Though some might say that jazz has struggled with fashion, Mosley disagrees. “I don’t think that jazz ever goes away,” he says. “It’s the marketing and finance of jazz that dies, is reborn, and dies again – not the art form. It can’t go away or be removed. At the moment, jazz is in a healthy state and we’ve got great festivals that are supporting it. There’s a new appreciation for instrumental music.”

“There are no limits to the kinds of records you can make”

Daring to peer into his crystal ball for a second, Miles Mosley speculates on the short-term future of jazz: “I’ll give it another five or so years,” he offers, “and then there will be a changing of the guard as far as who is making the decisions and who are the gatekeepers. I think we can feel a transition happening. I’m 37, so a lot of the people that I grew up with are not interns at record labels anymore: they’re starting to take over as heads of divisions, and I think, as that happens, that will have an impact. Everything has to do with timing. I really think it’s half the battle and we’re fortunate to come along at a time in which people are now ready to hear the kind of music that we make.”

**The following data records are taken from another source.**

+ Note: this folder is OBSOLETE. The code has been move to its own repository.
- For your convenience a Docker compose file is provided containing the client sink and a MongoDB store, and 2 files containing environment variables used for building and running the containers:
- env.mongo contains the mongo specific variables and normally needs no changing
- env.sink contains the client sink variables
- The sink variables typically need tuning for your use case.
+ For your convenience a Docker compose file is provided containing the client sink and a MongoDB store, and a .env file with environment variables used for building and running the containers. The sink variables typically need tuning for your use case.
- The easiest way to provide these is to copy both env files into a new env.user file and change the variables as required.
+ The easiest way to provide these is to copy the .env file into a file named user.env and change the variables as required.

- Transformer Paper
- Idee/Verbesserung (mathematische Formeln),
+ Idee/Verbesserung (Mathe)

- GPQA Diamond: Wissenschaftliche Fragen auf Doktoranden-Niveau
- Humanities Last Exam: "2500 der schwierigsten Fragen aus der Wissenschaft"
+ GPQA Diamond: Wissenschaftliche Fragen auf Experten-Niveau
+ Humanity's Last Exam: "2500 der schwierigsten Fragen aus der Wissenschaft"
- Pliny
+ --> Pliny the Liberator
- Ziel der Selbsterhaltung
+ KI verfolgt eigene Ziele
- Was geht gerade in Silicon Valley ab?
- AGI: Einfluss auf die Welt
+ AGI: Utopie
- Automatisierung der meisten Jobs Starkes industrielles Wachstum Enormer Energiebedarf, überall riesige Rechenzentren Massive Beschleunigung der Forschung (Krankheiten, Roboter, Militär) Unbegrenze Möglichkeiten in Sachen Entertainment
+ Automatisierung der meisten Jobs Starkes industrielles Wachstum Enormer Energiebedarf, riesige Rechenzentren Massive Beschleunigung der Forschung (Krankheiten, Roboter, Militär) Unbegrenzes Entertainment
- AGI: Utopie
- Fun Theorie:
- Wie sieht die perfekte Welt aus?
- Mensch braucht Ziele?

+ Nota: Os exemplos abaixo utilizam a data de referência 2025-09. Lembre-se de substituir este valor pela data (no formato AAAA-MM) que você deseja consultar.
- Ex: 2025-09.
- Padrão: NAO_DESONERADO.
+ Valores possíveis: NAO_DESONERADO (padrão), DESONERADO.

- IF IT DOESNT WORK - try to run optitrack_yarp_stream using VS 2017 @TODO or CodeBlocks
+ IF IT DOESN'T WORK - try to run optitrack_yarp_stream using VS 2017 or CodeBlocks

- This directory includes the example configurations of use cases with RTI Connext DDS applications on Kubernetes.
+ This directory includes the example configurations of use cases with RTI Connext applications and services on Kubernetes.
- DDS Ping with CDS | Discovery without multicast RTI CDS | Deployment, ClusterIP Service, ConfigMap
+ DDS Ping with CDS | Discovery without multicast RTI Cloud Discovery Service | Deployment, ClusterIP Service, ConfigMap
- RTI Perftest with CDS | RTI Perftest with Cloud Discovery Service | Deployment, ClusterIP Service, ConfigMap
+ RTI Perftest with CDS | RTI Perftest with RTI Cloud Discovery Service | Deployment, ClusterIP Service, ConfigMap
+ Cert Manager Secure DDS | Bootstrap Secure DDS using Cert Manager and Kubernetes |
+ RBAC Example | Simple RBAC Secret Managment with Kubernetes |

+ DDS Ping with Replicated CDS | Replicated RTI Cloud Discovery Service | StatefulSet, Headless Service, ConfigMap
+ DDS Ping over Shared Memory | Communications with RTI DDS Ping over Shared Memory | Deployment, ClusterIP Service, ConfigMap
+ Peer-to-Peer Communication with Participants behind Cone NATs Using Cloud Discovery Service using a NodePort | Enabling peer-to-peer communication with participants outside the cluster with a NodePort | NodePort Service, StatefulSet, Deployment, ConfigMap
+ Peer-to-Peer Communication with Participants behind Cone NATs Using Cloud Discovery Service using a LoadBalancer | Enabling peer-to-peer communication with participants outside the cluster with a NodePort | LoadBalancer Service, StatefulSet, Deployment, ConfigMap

And Miles’ own future? At the time of writing, he’s working assiduously on his follow-up to last year’s Uprising. “I’d like it to feel it’s more like an upgrade,” he reveals – and he confesses that he’s excited about where he and jazz are right now. “It’s a great time to have a facility to play an instrument,” he enthuses. “There are no limits to the kinds of records you can make and what you can say. There’s no gold standard right now, so there’s no one sound that is dominating everything. It’s a really nice, broad span of expression. I think that’s always healthy for an art form.”

Uprising can be bought here.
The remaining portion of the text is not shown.